=== Records supplied ===

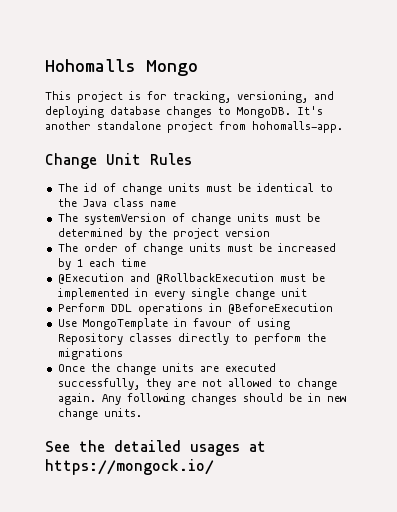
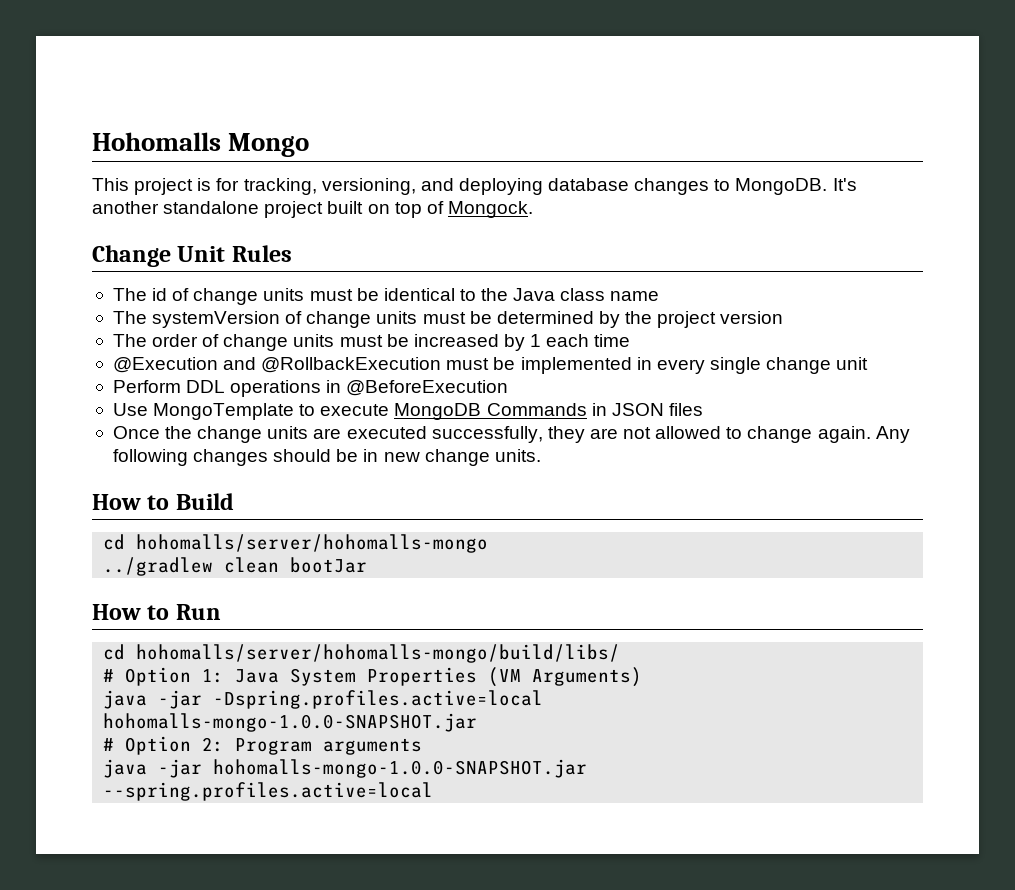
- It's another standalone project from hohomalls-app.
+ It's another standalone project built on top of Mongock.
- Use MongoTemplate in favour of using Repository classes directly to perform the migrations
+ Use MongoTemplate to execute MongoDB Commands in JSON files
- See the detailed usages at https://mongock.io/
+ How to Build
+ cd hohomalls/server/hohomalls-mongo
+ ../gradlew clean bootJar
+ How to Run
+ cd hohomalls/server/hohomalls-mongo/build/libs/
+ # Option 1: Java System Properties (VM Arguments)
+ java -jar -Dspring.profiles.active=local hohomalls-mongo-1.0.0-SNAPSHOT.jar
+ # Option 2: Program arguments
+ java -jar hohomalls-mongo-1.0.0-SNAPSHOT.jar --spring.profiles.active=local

===
=== Records supplied ===

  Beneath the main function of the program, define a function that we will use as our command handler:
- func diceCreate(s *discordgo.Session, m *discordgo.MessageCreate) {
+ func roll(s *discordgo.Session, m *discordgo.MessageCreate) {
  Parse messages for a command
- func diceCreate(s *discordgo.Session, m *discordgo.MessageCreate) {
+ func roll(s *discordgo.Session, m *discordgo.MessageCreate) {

===
=== Records supplied ===

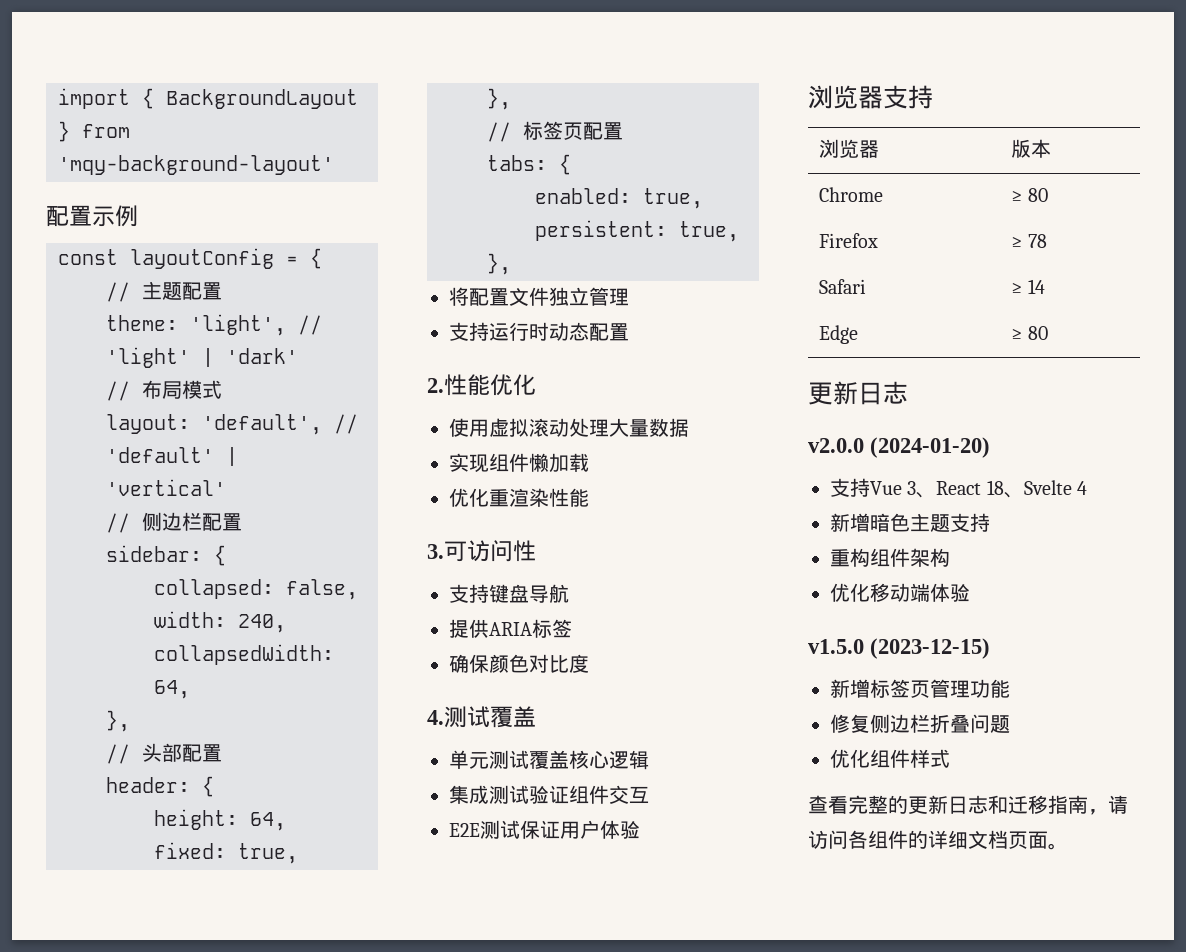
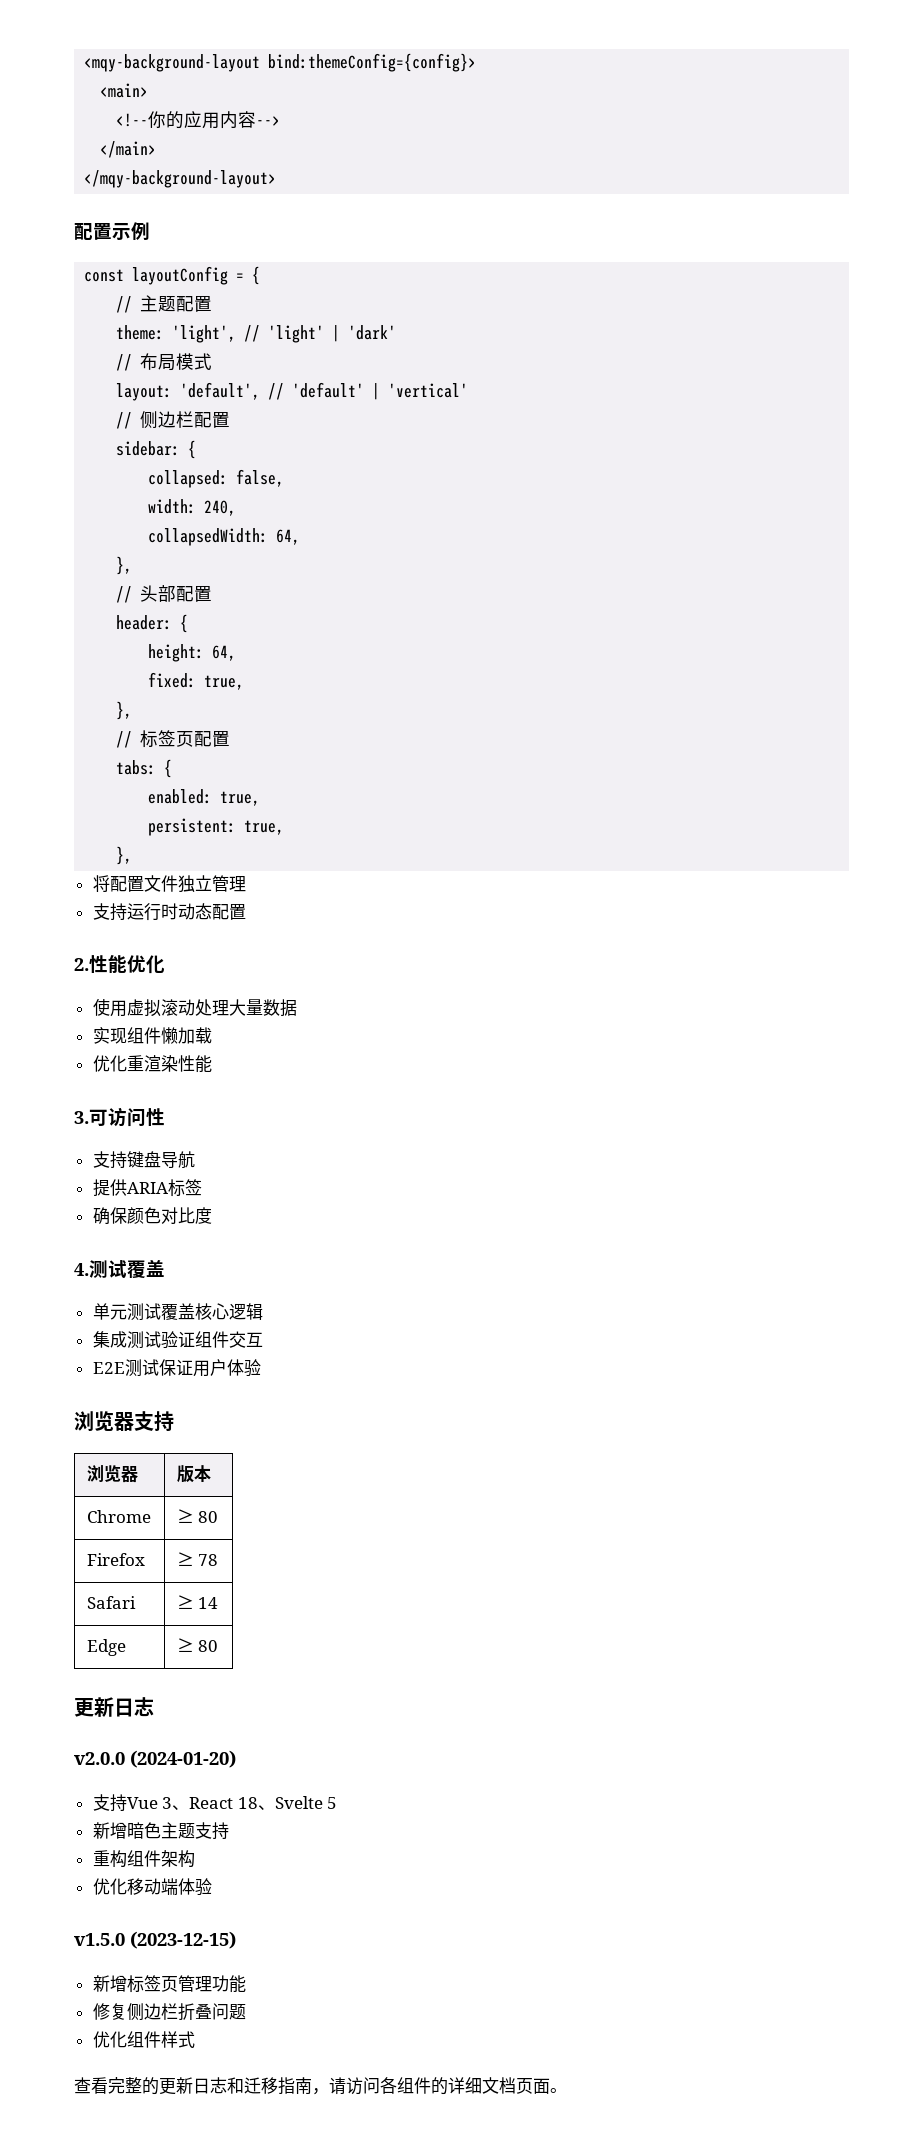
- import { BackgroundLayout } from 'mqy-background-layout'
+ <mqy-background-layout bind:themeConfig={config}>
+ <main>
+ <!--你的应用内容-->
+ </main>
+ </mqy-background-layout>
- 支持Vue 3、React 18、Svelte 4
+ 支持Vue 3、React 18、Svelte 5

===

### Exercise prompt
Only a number is wanted here: how many lines of the records above contain "background".

### Written response
3